- WORK REQUEST: Beginning at the line containing "Eycopad - Eye", print every line until the records end, keeping each exactly as it is.

- Version comparison data:
[Start of section]
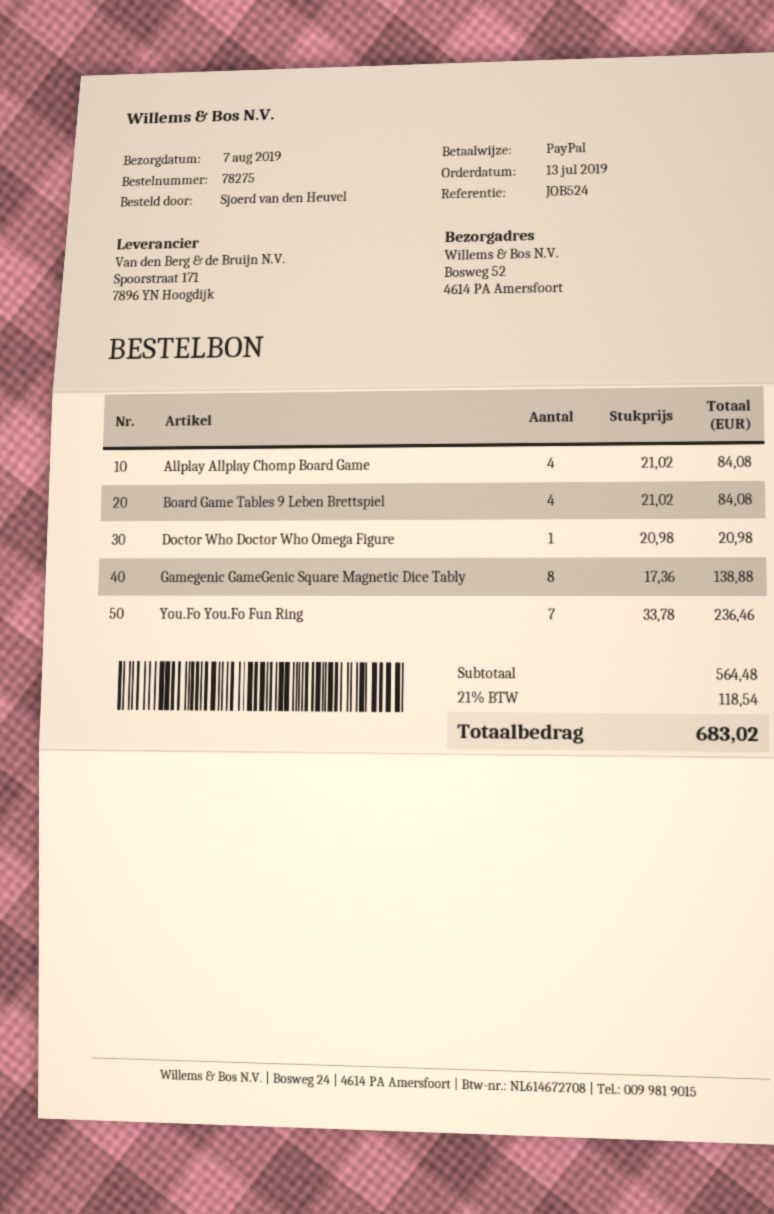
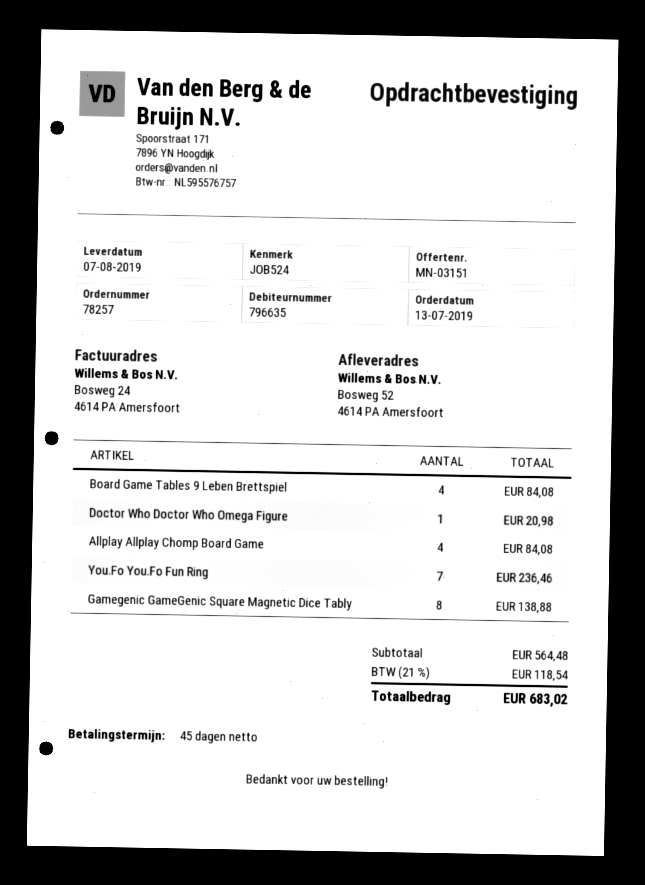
order number: 78275 -> 78257

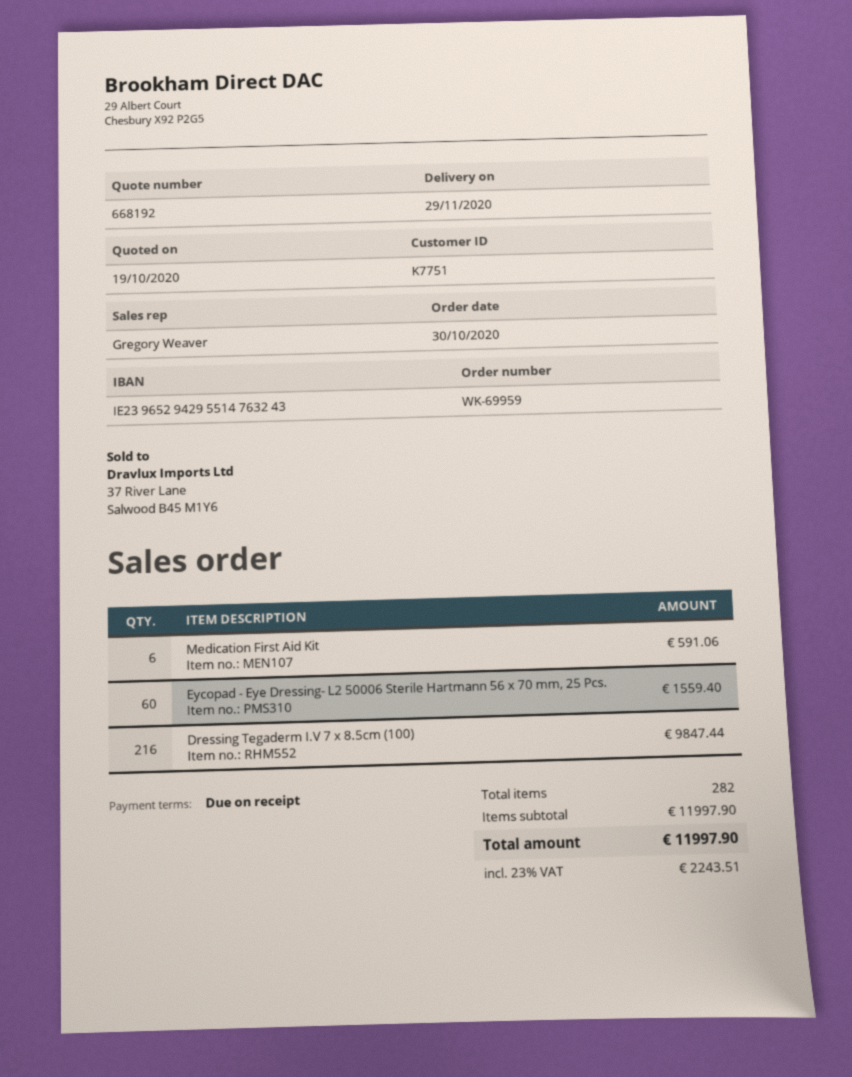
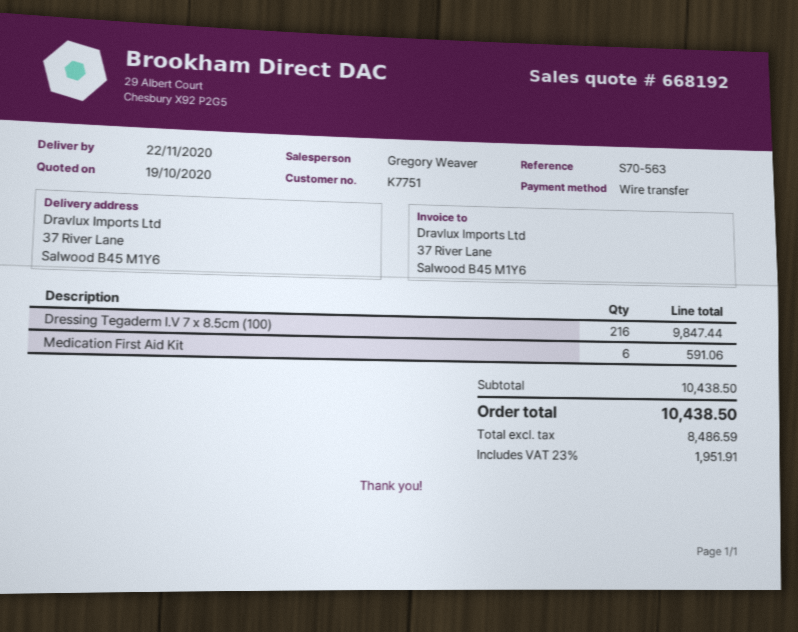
delivery date: 2020-11-29 -> 2020-11-22
Eycopad - Eye Dressing- L2 50006 Sterile Hartmann 56 x 70 mm, 25 Pcs.: 60 for 1559.40 -> none
subtotal: 11997.90 -> 10438.50
tax: 23% = 2243.51 -> 23% = 1951.91
total: 11997.90 -> 10438.50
[End of section]
- WRITTEN ANSWER:
Eycopad - Eye Dressing- L2 50006 Sterile Hartmann 56 x 70 mm, 25 Pcs.: 60 for 1559.40 -> none
subtotal: 11997.90 -> 10438.50
tax: 23% = 2243.51 -> 23% = 1951.91
total: 11997.90 -> 10438.50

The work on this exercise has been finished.